Immaturity begets immaturity, it seems. Nowhere was this more in evidence than in the response of that rather funny man, Boris Johnson, to some of the reactions to Mrs. May’s House of Commons address. But Boris is not now addressing the Oxford Union. He is the successor of Lord Palmerston and should be playing that part rather than playing to the gallery.

Brexit is very serious business – for both Britain and Europe. The people of the United Kingdom, admittedly by a not very large majority, have indicated their will. Even though across the territories of that kingdom there are clear differences of opinion on the matter, the fact is that by the terms of the venerable and ancient constitution which political life is organised there, the decision to leave the EU is democratically valid.

This is where the immaturity and lack of respect of their European partners – as matters still stand – shows itself. For all parties what maturity and mutual respect would seem to demand would be an acceptance of the will of a people and then an agreement to get down to work to rearrange matters on questions of trade, movement of people, and anything else that is amiss in the apple cart after this “upset”. Apple carts do get upset from time to time.

But, in the popular press at any rate, that is not what we are getting. European press and some European politicians seem to be mainly preoccupied with saving their faces. To do that they seem to need to tell their public audience that Britons cannot be allowed to seem to do well as a result of their decision. On that cue Boris Johnson jumps up from his seat to talk about the silliness of thinking that Britons should be given “punishment beatings” for upsetting the apple cart.

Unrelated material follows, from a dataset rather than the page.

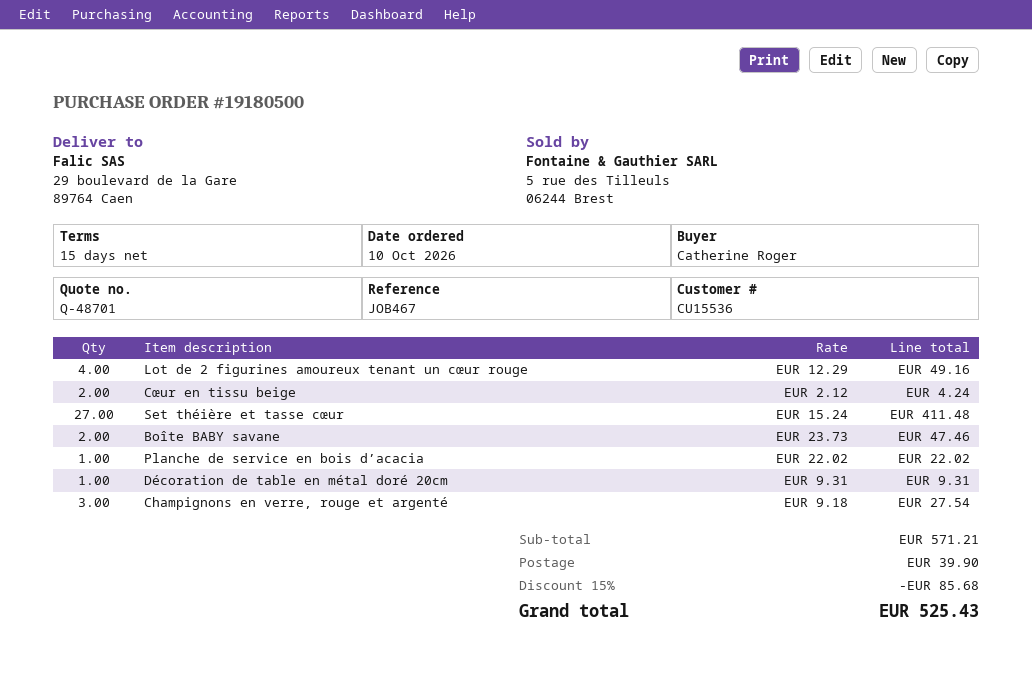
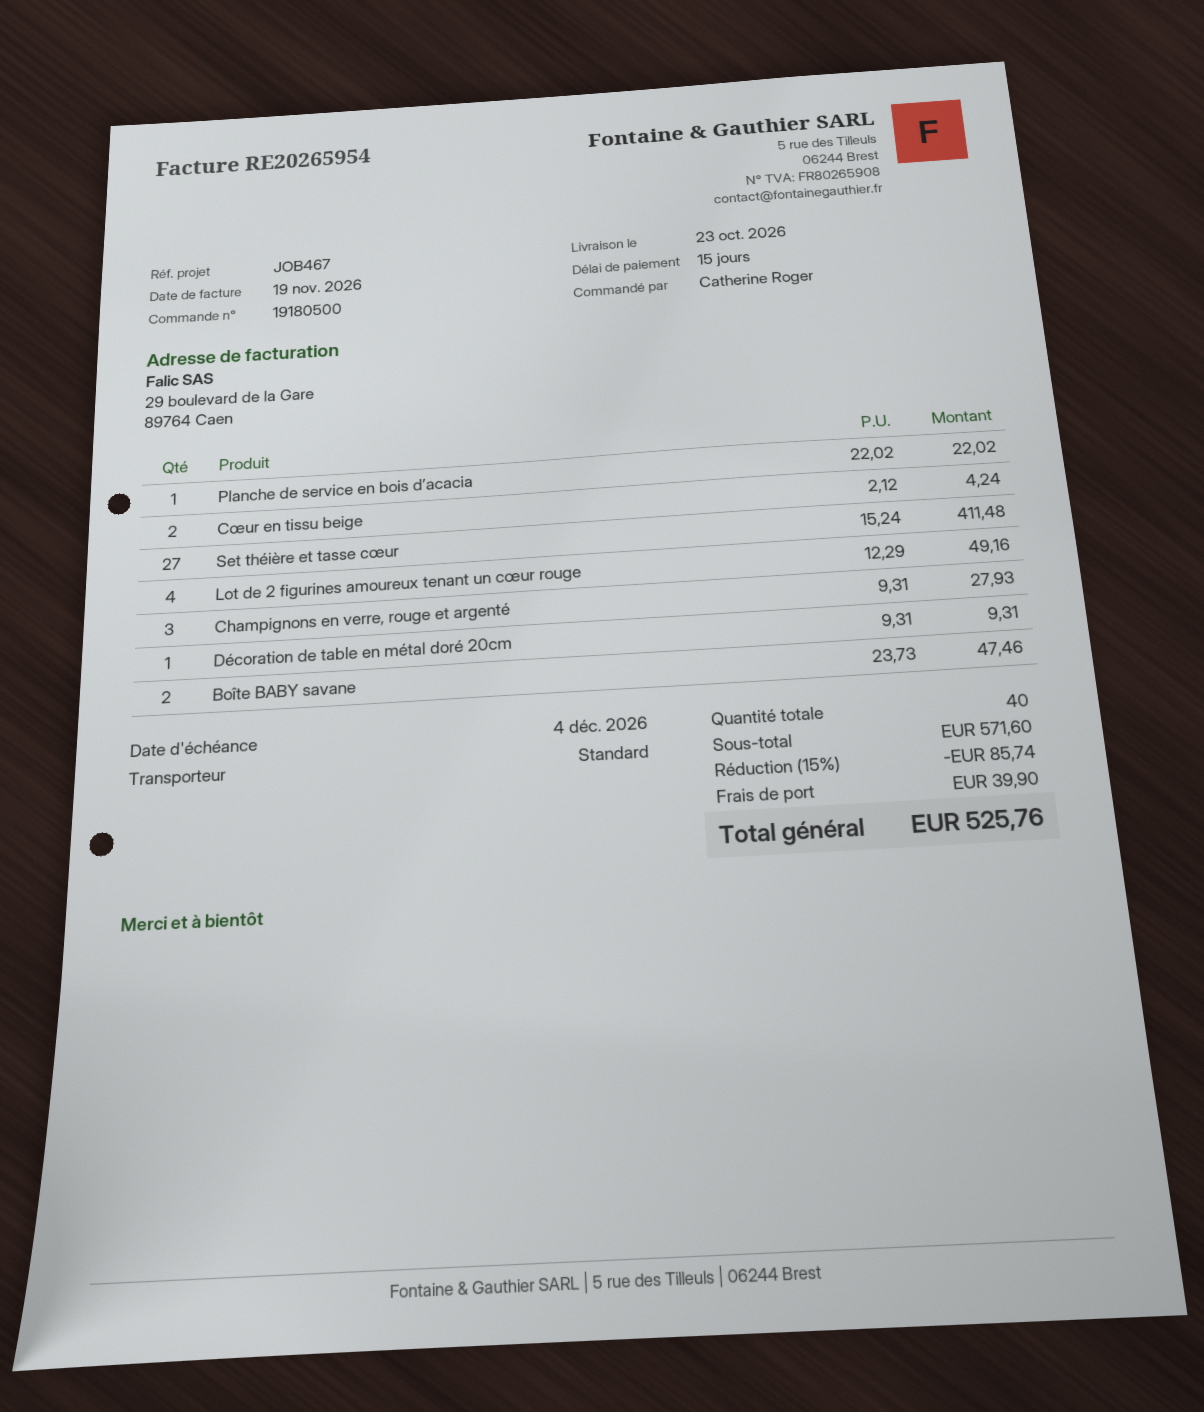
Champignons en verre, rouge et argenté: 3 x 9.18 = 27.54 -> 3 x 9.31 = 27.93
subtotal: 571.21 -> 571.60
discount: 15% = 85.68 -> 15% = 85.74
total: 525.43 -> 525.76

The reality is that the European Union is not the be-all and the end-all of Western civilization. It is a political solution to real problems which Europe has had since the nation states of the continent evolved and which in the 20th century were partly – but only partly – responsible for two disastrous wars. There are many features of this political experiment which have brought their own problems and there have been turnings in its evolution in which many observers detect the seeds of self-destruction – or at least serious deficiencies.

British influence over the years of UK membership tried to correct what was perceived as faulty. It failed to do so and the end result is Brexit. There was in essence a clash of civilizations, or at least a clash of cultures. The basis of this clash might be seen in the observation of Tolstoy about 150 years ago.

Writing in War and Peace of one of the German generals in the Russian army, he summarized what he saw as the national characteristics of some Europeans:

Pfuel was one of those hopelessly and immutably self-confident men, self-confident to the point of martyrdom as only Germans are, because only Germans are self-confident on the basis of an abstract notion- science, that is, the supposed knowledge of absolute truth. A Frenchman is self-assured because he regards himself personally, both in mind and body, as irresistibly attractive to men and women. An Englishman is self-assured, as being a citizen of the best-organized state in the world, and therefore as an Englishman always knows what he should do and knows that all he does as an Englishman is undoubtedly correct. An Italian is self-assured because he is excitable and easily forgets himself and other people… The German’s self-assurance is worst of all, stronger and more repulsive than any other, because he imagines that he knows the truth- science- which he himself has invented but which is for him the absolute truth.

The European Union is not founded on absolute truth. Its constitution did not come from Mount Sinai.The tone of European reactions to Brexit seems to suggest that they believe it did. Until they adopt a little more of the characteristic pragmatism of the British they will continue to make the British nervous. They will also continue to look silly in their approach to sorting out the real difficulties that the British decision has created. Sorting out difficulties is what politics is all about. Get on with it people, and stop this silly posturing.